Initial Unit Price” means (a) with respect to the Common Units and the Subordinated Units, the initial public offering price per Common Unit at which the Underwriters offered the Common Units to the public for sale as set forth on the cover page of the prospectus included as part of the Registration Statement and first issued at or after the time the Registration Statement first became effective or (b) with respect to any other class or series of Units, the price per Unit at which such class or series of Units is initially sold by the Partnership, as determined by the General Partner, in each case adjusted as the General Partner determines to be appropriate to give effect to any distribution, subdivision or combination of Units; provided, with respect to the Common Units and the Subordinated Units, upon the 2014 Split Date each such price shall be reduced by one-half to give effect to the 2014 Unit Split.
Minimum Quarterly Distribution” means $0.16875 per Unit per Quarter (or with respect to periods of less than a full fiscal quarter, it means the product of such amount multiplied by a fraction of which the numerator is the number of days in such period and the denominator is the total number of days in such fiscal quarter), subject to adjustment in accordance with Sections 5.11, 6.6 and 6.8.

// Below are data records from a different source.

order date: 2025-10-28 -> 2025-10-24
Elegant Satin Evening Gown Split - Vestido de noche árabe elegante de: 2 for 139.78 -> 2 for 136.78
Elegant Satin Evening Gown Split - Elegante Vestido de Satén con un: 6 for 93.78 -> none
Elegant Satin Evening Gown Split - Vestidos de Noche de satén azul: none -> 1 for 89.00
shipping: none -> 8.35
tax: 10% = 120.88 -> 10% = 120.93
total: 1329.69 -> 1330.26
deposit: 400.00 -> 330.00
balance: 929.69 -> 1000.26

Second Target Distribution” means $0.2109375 per Unit per Quarter (or, with respect to periods of less than a full fiscal quarter, it means the product of such amount multiplied by a fraction of which the numerator is the number of days in such period, and the denominator is the total number of days in such fiscal quarter), subject to adjustment in accordance with Section 5.11, Section 6.6 and Section 6.8.
Third Target Distribution” means $0.253125 per Unit per Quarter (or, with respect to periods of less than a full fiscal quarter, it means the product of such amount multiplied by a fraction of which the numerator is the number of days in such period, and the denominator is the total number of days in such fiscal quarter), subject to adjustment in accordance with Sections 5.11, 6.6 and 6.8.
Unrecovered Initial Unit Price” means at any time, with respect to a Unit, the Initial Unit Price less the sum of all distributions constituting Capital Surplus theretofore made in respect of an Initial Common Unit and any distributions of cash (or the Net Agreed Value of any distributions in kind) in connection with the dissolution and liquidation of the Partnership theretofore made in respect of an Initial Common Unit, adjusted as the General Partner determines to be appropriate to give effect to any distribution, subdivision or combination of such Units; provided, with respect to the Common Units and the Subordinated Units, upon the 2014 Split Date such value shall be reduced by one-half to give effect to the 2014 Unit Split.
Section 2.Governing Law. This Amendment shall be construed in accordance with and governed by the laws of the State of Delaware, without regard to principles of conflicts of laws.

Section 3.Invalidity of Provisions. If any provisions of this Amendment is or becomes invalid, illegal or unenforceable in any respect, the validity, legality and enforceability of the remaining provisions contained herein shall not be effected thereby.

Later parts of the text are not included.